Artes/cultura
03/12/2021 às 08:30•2 min de leitura
Desde que foi descoberto, em 1882, o sapo Gastrotheca guentheri chamou a atenção de pesquisadores por ter algo que parecia ser um conjunto completo de dentes em forma de adaga nas partes inferiores e superiores da sua boca, algo que seria extremamente raro entre esses anfíbios.
Em geral, dentes são compostos de tecidos específicos, como a dentina e o esmalte, e são difíceis de ser encontrados em animais como sapos e rãs pelo tamanho diminuto desses animais. Sendo assim, essa seria a única espécie de sapo, entre as mais de 7 mil existentes atualmente, com dentes verdadeiros identificados em sua anatomia na região da mandíbula.

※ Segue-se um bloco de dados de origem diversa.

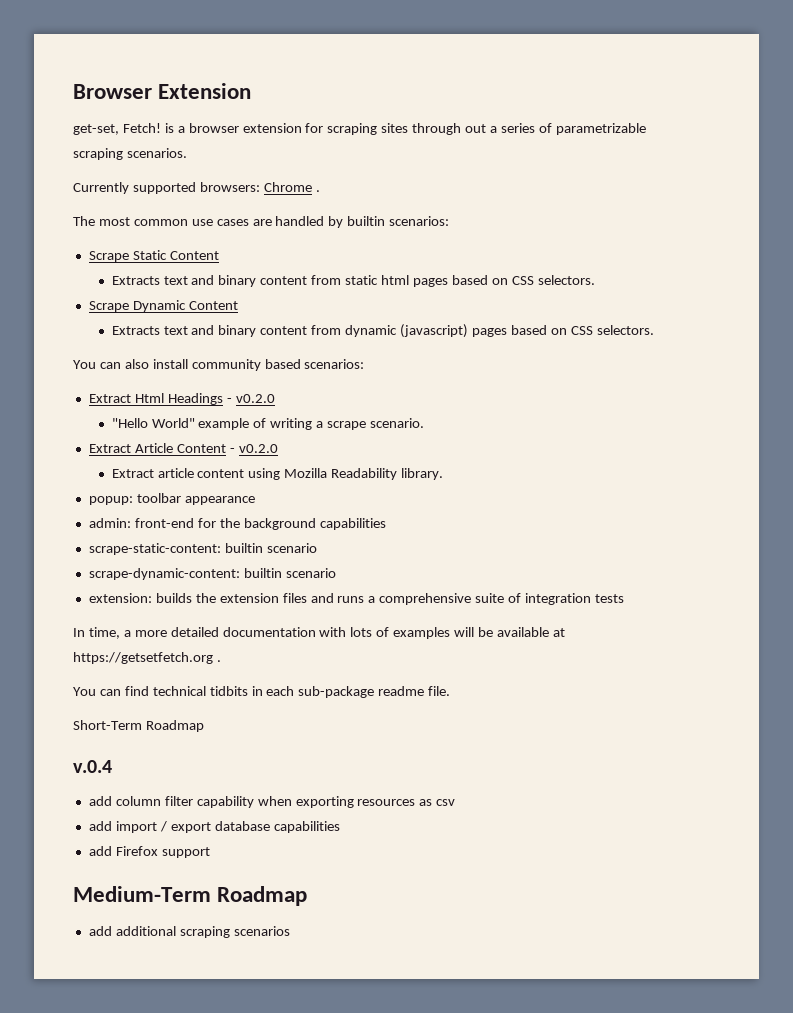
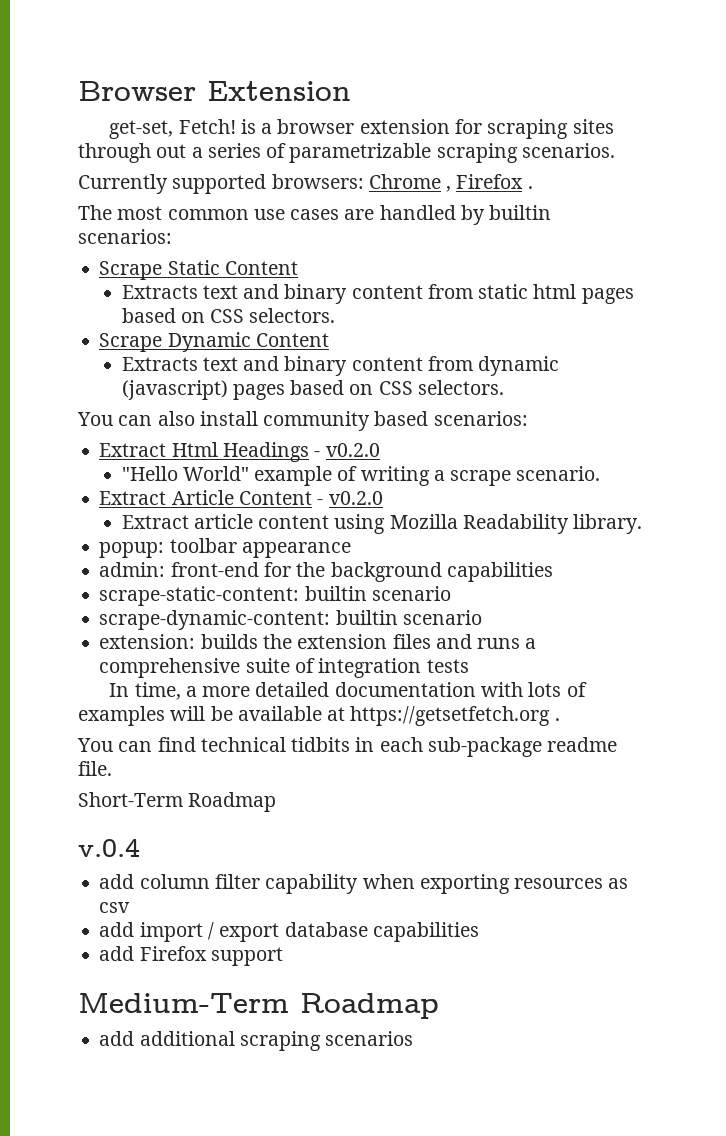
(312, 187) none -> [446,174,524,192] , Firefox

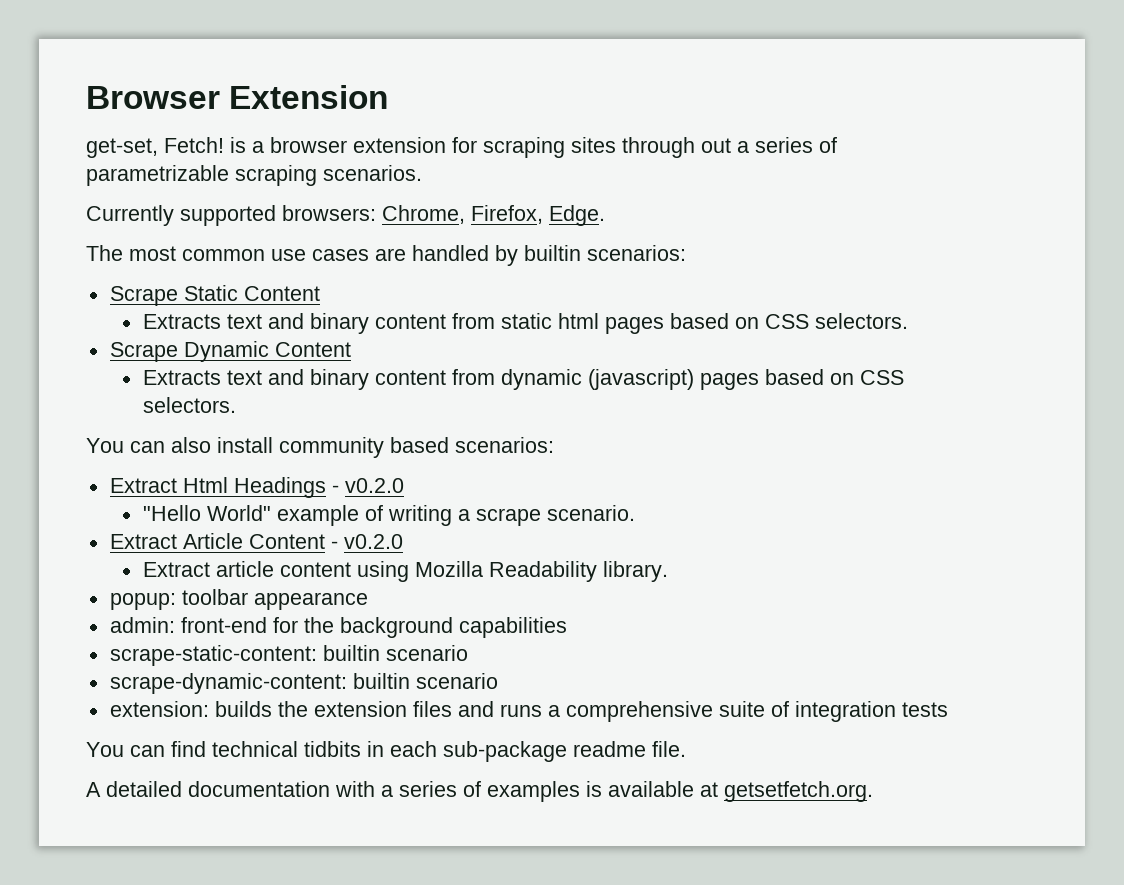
[368,174,533,192] Chrome , Firefox . -> [382,205,605,226] Chrome, Firefox, Edge.
[109,682,587,700] [78,706,560,726] // In time, a more detailed documentation with lots of examples will be available at https://getsetfetch.org . -> (948, 709) none
[78,792,277,812] [78,839,140,857] [99,874,629,894] [99,902,131,913] [99,922,479,942] [99,946,283,966] [78,993,439,1019] [99,1031,414,1051] Short-Term Roadmap // v.0.4 // add column filter capability when exporting resources as csv // add import / export database capabilities // add Firefox support // Medium-Term Roadmap // add additional scraping scenarios -> [86,781,873,802] A detailed documentation with a series of examples is available at getsetfetch.org.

(Fonte: Daniel Paluh/Divulgação)
"Eles são tão pequenos que têm o tamanho aproximado de um grão de areia", disse o pesquisador Daniel Paluh, da Universidade da Flórida, a respeito dos dentes dos G. guentheri. Segundo o cientista, a identificação de dentes em sapos é um processo extremamente delicado e necessita de técnicas de imagens em alta resolução.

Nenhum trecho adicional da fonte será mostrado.